DATA SUPPLIED —
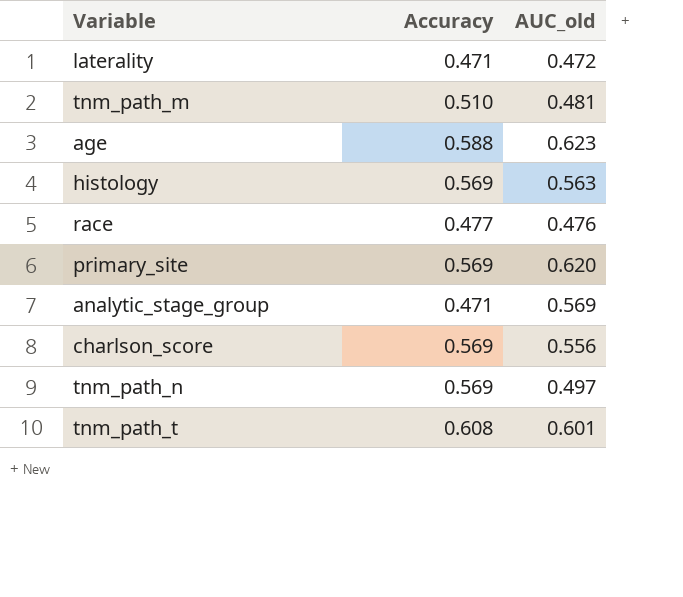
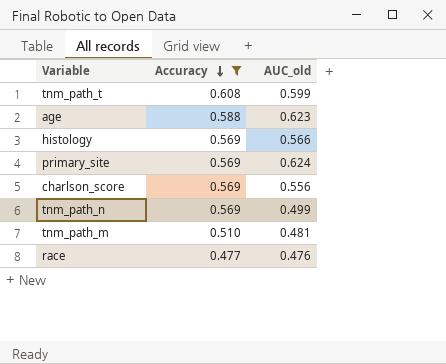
filter: none -> Accuracy != 0.471
row order: none -> Accuracy descending
tnm_path_t | AUC_old: 0.601 -> 0.599
histology | AUC_old: 0.563 -> 0.566
primary_site | AUC_old: 0.620 -> 0.624
tnm_path_n | AUC_old: 0.497 -> 0.499

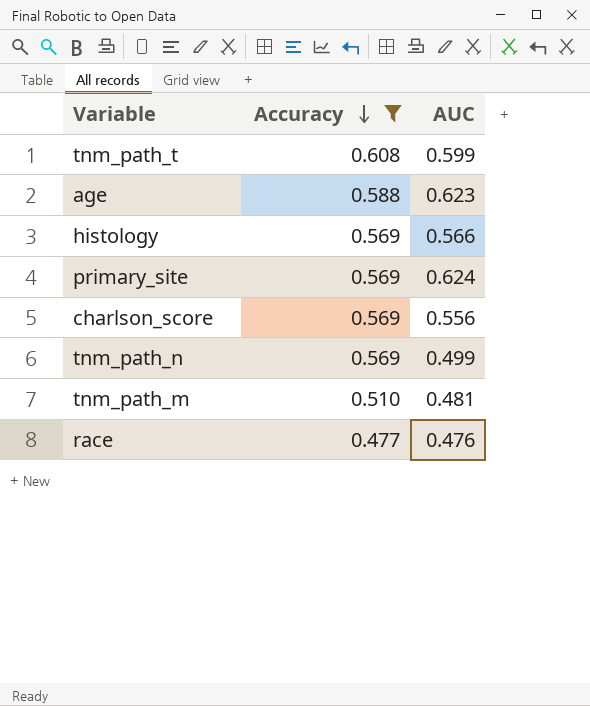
column name: AUC_old -> AUC

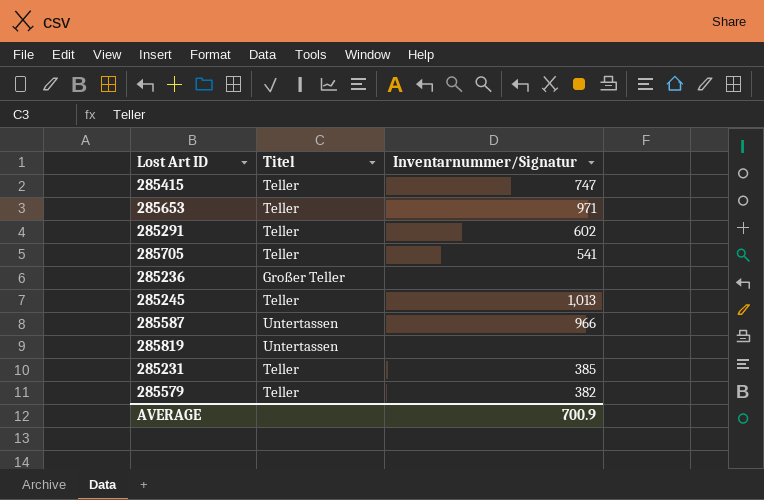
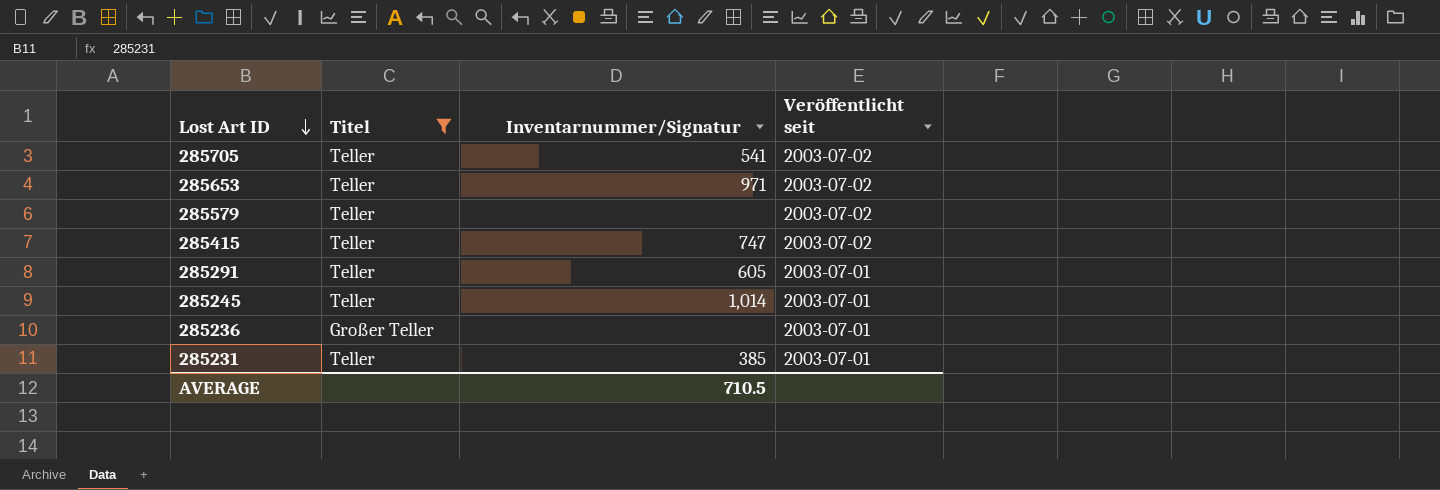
filter: none -> Titel != Untertassen
row order: none -> Lost Art ID descending
column Veröffentlicht seit | position: none -> 4
285579 | Inventarnummer/Signatur: 382 -> none
285291 | Inventarnummer/Signatur: 602 -> 605
285245 | Inventarnummer/Signatur: 1,013 -> 1,014
AVERAGE | Inventarnummer/Signatur: 700.9 -> 710.5

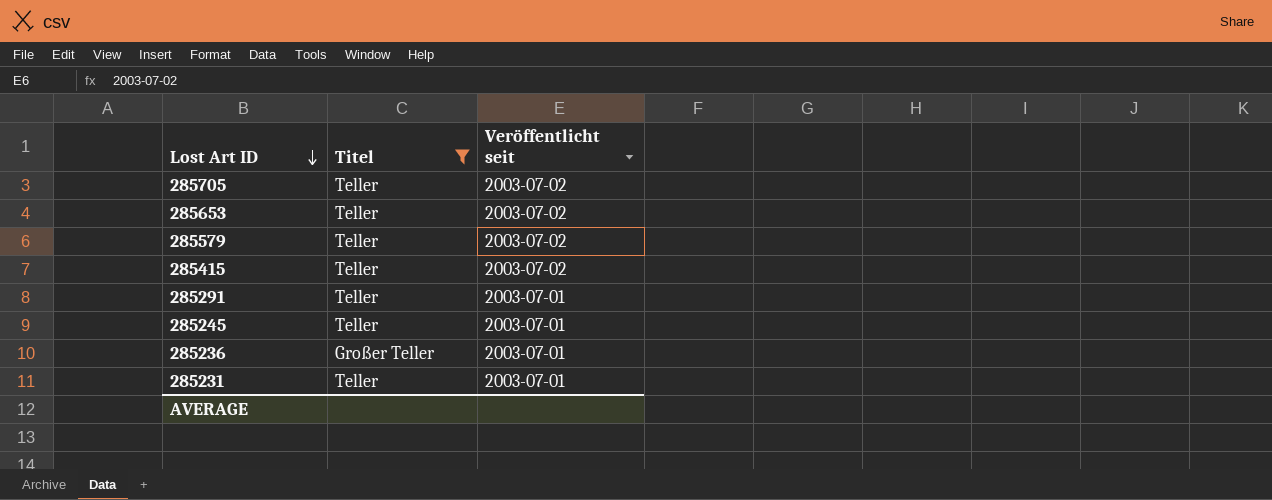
column Inventarnummer/Signatur | position: 3 -> none

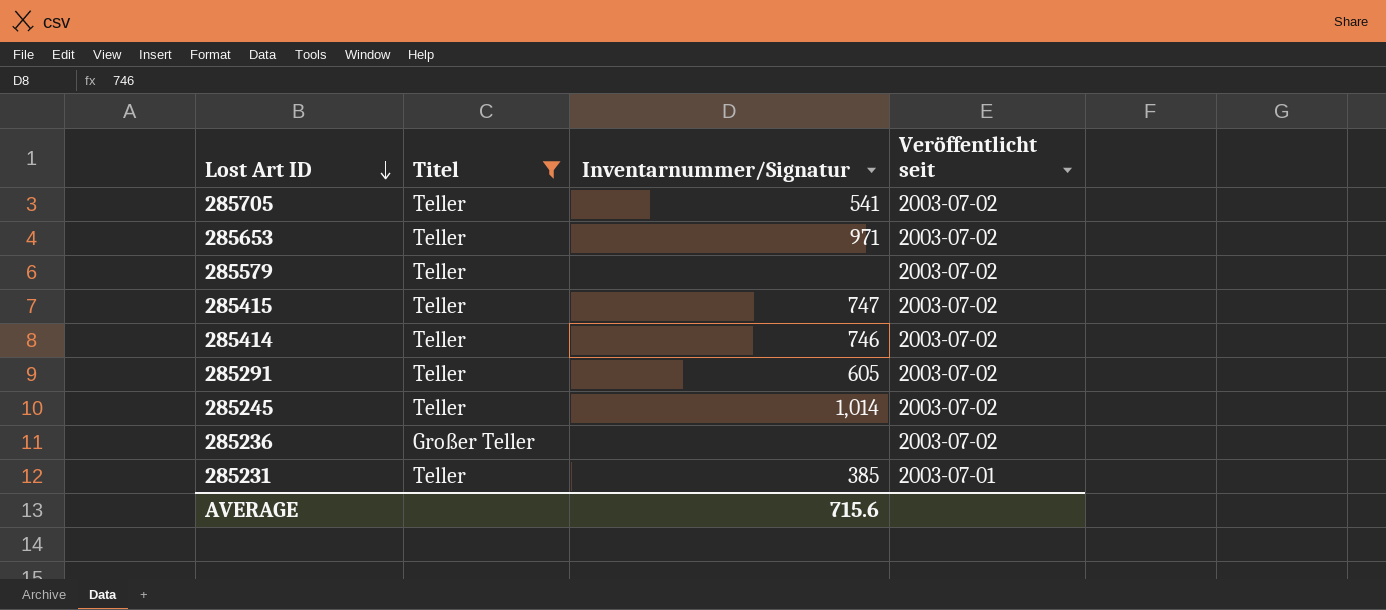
column Inventarnummer/Signatur | position: none -> 3
row 285414: none -> Teller | 746 | 2003-07-02
285291 | Veröffentlicht seit: 2003-07-01 -> 2003-07-02
285245 | Veröffentlicht seit: 2003-07-01 -> 2003-07-02
285236 | Veröffentlicht seit: 2003-07-01 -> 2003-07-02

DESCRIPTION OF THE TASK — Retype word for word the line above with "285291 | Veröffentlicht" and all lines after it, nothing else.

EXPECTED OUTPUT —
285291 | Veröffentlicht seit: 2003-07-01 -> 2003-07-02
285245 | Veröffentlicht seit: 2003-07-01 -> 2003-07-02
285236 | Veröffentlicht seit: 2003-07-01 -> 2003-07-02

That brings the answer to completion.